Он потрогал мое нижнее веко и поднес пальцы ко рту.
— Без обмана, — пробормотал он. — Солоно. Твоя жена сказала, ты плакал над телефонными книгами, — заметил он миролюбиво.
— Может, ведь в них полно людей, которые уже на кладбище. Если я теперь отступлюсь, я себя не прощу. И не прощу тебя, если ты убедишь меня отступиться.
После долгого молчания Крамли вылез из автомобиля.
— Подожди, — проговорил он, не глядя на меня. — Я пошел пописать.
ГЛАВА 42
Вернулся он не скоро.
— Ты точно умеешь задеть человека за живое, — сказал он, забираясь в свой драндулет.
— Разве что слегка.
Крамли дернул головой, словно нацелившись меня боднуть.
— Ты чудило.
— Ты тоже.
Мы медленно двинулись вдоль берега к дому Раттиган. Я молчал.
— Опять что-то взошло в голову? — спросил Крамли.
— Почему так бывает, — начал я, — вот Констанция — человек-молния, циркачка, затейница, хохотунья, а в то же время она дьявол во плоти, злой искуситель на переполненном ковчеге жизни?

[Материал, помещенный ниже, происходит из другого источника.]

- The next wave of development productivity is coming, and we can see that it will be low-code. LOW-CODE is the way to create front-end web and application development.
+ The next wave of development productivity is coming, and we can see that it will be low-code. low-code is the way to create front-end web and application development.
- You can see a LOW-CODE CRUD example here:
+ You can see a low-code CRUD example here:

— Спроси Александра Великого, — отозвался Крамли. — Вспомни гунна Аттилу, который любил собак; да и Гитлера тоже. Обрати внимание на Сталина, Ленина, Муссолини, Мао, весь адский хор. Роммель[113] — добрый семьянин. Как можно ласкать кошек и резать человеческие глотки, жарить пирожки и поджаривать людей? Как получилось, что нам симпатичен Ричард Третий, который швырял детишек в бочонки с вином? Как получилось, что из телевизора не вылезает Аль Капоне?[114] Бог не ответит.

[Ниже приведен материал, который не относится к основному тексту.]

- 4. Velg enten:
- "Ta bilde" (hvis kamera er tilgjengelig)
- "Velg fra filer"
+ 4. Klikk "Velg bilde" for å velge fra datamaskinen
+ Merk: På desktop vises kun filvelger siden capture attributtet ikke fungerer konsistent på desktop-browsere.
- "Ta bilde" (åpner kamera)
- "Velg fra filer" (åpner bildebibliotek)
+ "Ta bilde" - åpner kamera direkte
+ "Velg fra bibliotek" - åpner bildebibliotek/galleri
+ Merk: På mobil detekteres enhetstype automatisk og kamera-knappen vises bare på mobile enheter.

— Я не спрошу. Он дал нам свободу. Узда снята, значит, все зависит от нас. Кто написал: «Виски сделало то, что было не под силу Мильтону,[115] дабы оправдать обращение Бога с Человеком»? Я переписал эти слова и добавил: «А Фрейд портит детей и жалеет розгу, дабы оправдать обращение Человека с Богом».
Крамли фыркнул:
— Фрейд был семечком, потерявшимся в саду. Я всегда думал, что пересчитать наглому молокососу зубы — святое дело.
— Мой отец моих зубов и пальцем не коснулся.
— Это потому, что ты вроде черствого рождественского кекса, к которому никто не притронется.